Grit is the ability to keep working towards a goal after encountering setbacks along the way. It’s the idea of hardiness and resilience in the face of obstacles.
Psychologist Angela Duckworth popularized this term in her book saying that it’s the “perseverance and passion for long-term goals.”
Grit is an attitude and the ability to pursue long-term goals that need mental strength and courage.
What’s the difference between Grit and a Growth Mindset?
Grit is persevering despite setbacks and being resilient in pursuit of long-term goals. A Growth Mindset is the belief that people can learn and improve their skills as they work towards a goal.
Someone who has a growth mindset believes that traits like intelligence are not fixed. They believe traits and talents are starting points. Through education and hard work, people with a growth mindset believe they have the power to improve their lives.
A growth mindset is required to be gritty. Grit is resilience. If you have grit, you see setbacks and obstacles as opportunities to learn from. You work through obstacles that come your way.
Why is Grit important and How Do We Encourage it in Kids?
Grit is an essential ingredient for success.

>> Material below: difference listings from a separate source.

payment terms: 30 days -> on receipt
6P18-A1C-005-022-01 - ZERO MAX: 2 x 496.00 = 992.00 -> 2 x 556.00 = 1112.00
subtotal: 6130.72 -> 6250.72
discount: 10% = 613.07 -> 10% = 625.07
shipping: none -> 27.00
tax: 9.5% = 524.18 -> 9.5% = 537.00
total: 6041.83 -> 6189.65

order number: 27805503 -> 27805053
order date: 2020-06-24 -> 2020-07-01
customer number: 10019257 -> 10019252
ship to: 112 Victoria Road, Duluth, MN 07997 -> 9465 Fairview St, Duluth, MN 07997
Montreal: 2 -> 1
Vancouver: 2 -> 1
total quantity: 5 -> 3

We love to see people who are great at what they do, succeed. We look at the results of other people’s grit every day, from professional athletes to our leaders in technology, business and beyond. We are in awe of their many achievements.
Unfortunately, we rarely hear about their failures. We only see their successes, so to most of us, their sacrifices and hard times are merely abstract ideas. We know they’ve likely spent tens of thousands of hours of practice, and failed many times, but we don’t see it.
Yet failures are part of what made these people great. And their ability to withstand failures in the pursuit of their passion is what we call grit.
So how do we teach our kids to be gritty?
How do we set them down a path where they’ll be mentally strong and pursue long-term goals that make them happy and lead more meaningful lives?
First, understand that grit requires a few things:
- Grit requires courage and risk-taking.
- Grit requires self-esteem and vision (a set of goals).
- Grit requires discomfort and pain (disappointments and anguish from setbacks).
1. Build Courage and instill a Risk-Taking Attitude.
Encouraging kids to be brave is essential for grit. Courage allows kids to take risks and try hard at the things they care about. It also allows kids to see past failure.
When kids fear failure, they stop trying new things. Many things will seem too risky to attempt. They’ll stop engaging in activities where they fear failure. They might even self-sabotage so that they feel safe by not having tried all that hard.
Help kids recognize that failures are important opportunities for learning and that it’s normal to feel apprehensive about pursuing something that’s difficult. After all, the courage to take risks is an acceptance that any pursuit might be accompanied by failure.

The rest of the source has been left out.